Yogyakarta, InfoMu.co – Pimpinan Pusat (PP) Muhammadiyah menerima silaturahmi alumni Pimpinan Cabang Istimewa Muhammadiyah – Pimpinan Cabang Istimewa ‘Aisyiyah (PCIM-PCIA) Timur Tengah pada Kamis (2/5) di Aula Kantor PP Muhammadiyah, Yogyakarta.
Haedar meminta supaya sering dilakukan komunikasi dan forum khusus dengan kader baik yang ada di Timur Tengah maupun yang lainnya. Terlebih dari Timur Tengah yang memiliki kekhasan pada corak keislaman, sementara Amerika serta Eropa Barat yang memiliki kekhasan pada ekosistem budaya modern.
Saat ini Haedar memetakan juga kader yang berdiaspora di beberapa negara Asia Timur seperti Cina, Hongkong, Taiwan, Korea dan seterusnya yang memiliki kekhasan namun ekosistem budayanya mirip dengan Indonesia. Ada juga kawasan Australia meskipun dekat dengan Indonesia, namun ekosistemnya mirip dengan Barat.
Kader yang berdiaspora di belahan dunia ini akan menjadi elit strategis Muhammadiyah, sekaligus nanti yang berada di dalam. Disebut sebagai elit strategis, mereka ini akan menjadi penentu warna Muhammadiyah ke depannya.
Khususnya kader di Timur Tengah menurut Haedar memiliki distingsi untuk gerakan Muhammadiyah pada masa depan. Karakter khusus ini dilahirkan karena kedekatan dengan ekosistem budaya yang dekat dengan tempat lahirnya Islam.
“Karena ini memiliki sesuatu yang khusus, maka tanggung jawabnya pun berat. Meski Muhammadiyah ini adalah Harakah Islamiyyah, tapi ini beda dengan yang lain,” ungkap Haedar.
Haedar menyampaikan, perbedaan tersebut bukan bermaksud untuk menajamkan perbedaan, tapi di situ ada kekhasan Kepribadian Muhammadiyah dengan yang lain. Sebab yang lain juga memiliki kekhasan sendiri, dan tidak mau juga disama-samakan.

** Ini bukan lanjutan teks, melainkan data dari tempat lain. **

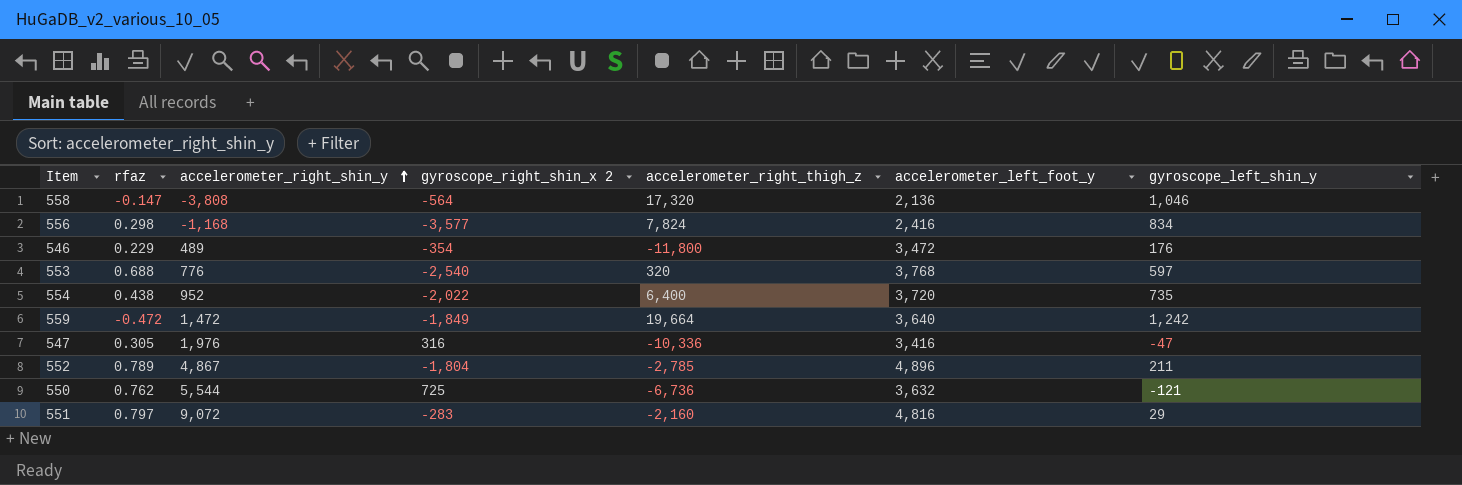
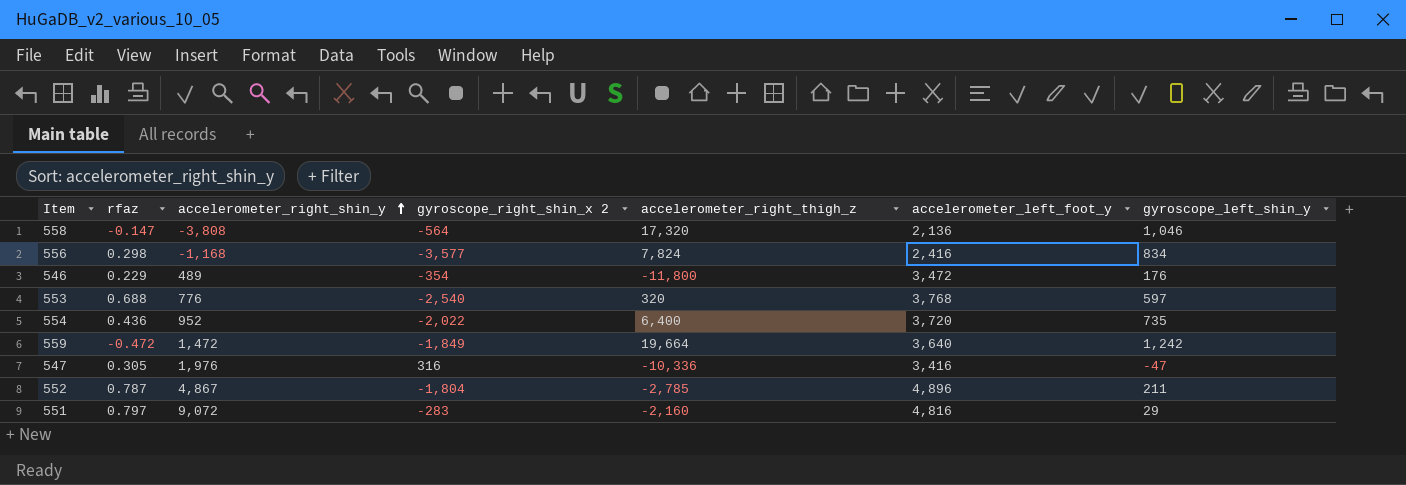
row 550: 0.762 | 5,544 | 725 | -6,736 | 3,632 | -121 -> none
554 | rfaz: 0.438 -> 0.436
552 | rfaz: 0.789 -> 0.787

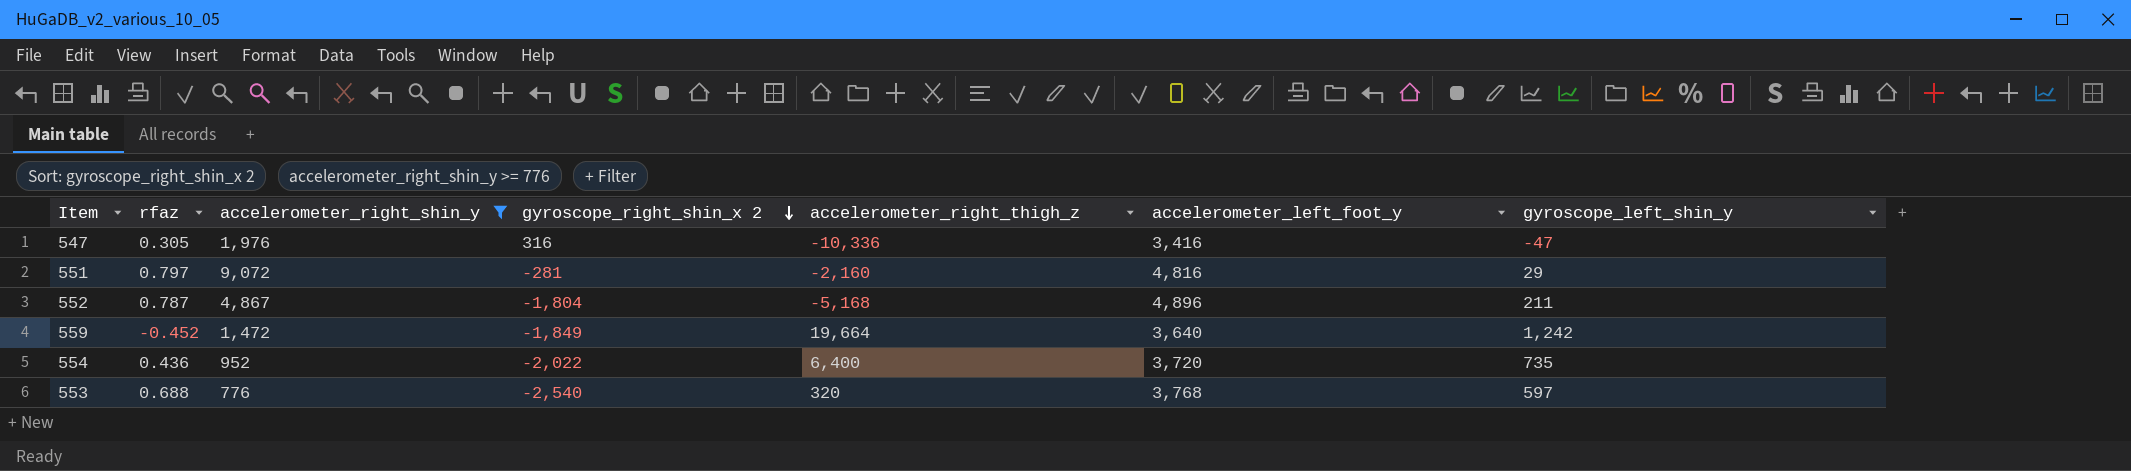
filter: none -> accelerometer_right_shin_y >= 776
row order: accelerometer_right_shin_y ascending -> gyroscope_right_shin_x 2 descending
551 | gyroscope_right_shin_x 2: -283 -> -281
552 | accelerometer_right_thigh_z: -2,785 -> -5,168
559 | rfaz: -0.472 -> -0.452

Menurutnya, alumni Timur Tengah memiliki ‘tiket khusus’ sebab telah memiliki bekal ilmu-ilmu keislaman. Namun demikian, Haedar berpesan supaya para kader alumni Timur Tengah untuk memahami secara benar pandangan keislaman Muhammadiyah.
Pada kesempatan ini, Haedar menyampaikan, makan tajdid di Muhammadiyah tidak hanya berarti pemurnian tapi juga pembaharuan. Kemudian melahirkan istilah pencerahan, dan yang mutakhir adalah Risalah Islam Berkemajuan, yang sebelum Muktamar ke-48 nomenklatur yang digunakan adalah Islam Berkemajuan.
“Meskipun kita (Muhammadiyah) memiliki semangat ar rujuk ila qur’an wa Sunnah, tapi kita berbeda dengan salafi. Kita juga memiliki tanggung jawab untuk mengembangkan tajdid,” ungkap Haedar.
Sementara itu Aly Aulia menyampaikan, kegiatan ini untuk menguatkan kembali sinergitas antar PCIM dan PCIA Timur Tengah. Sekaligus untuk melakukan pendekatan sebaran kader Persyarikatan Muhammadiyah yang berada di Timur Tengah, sehingga data tersebut bisa dibaca dengan jelas oleh PP Muhammadiyah.
“Saat ini terbanyak ada di PCIM Mesir, yang juga disumbangkan jumlahnya dari Mu’allimin dan Mu’allimat ke sana, juga ada inisiatif dari pesantren lainnya,” katanya.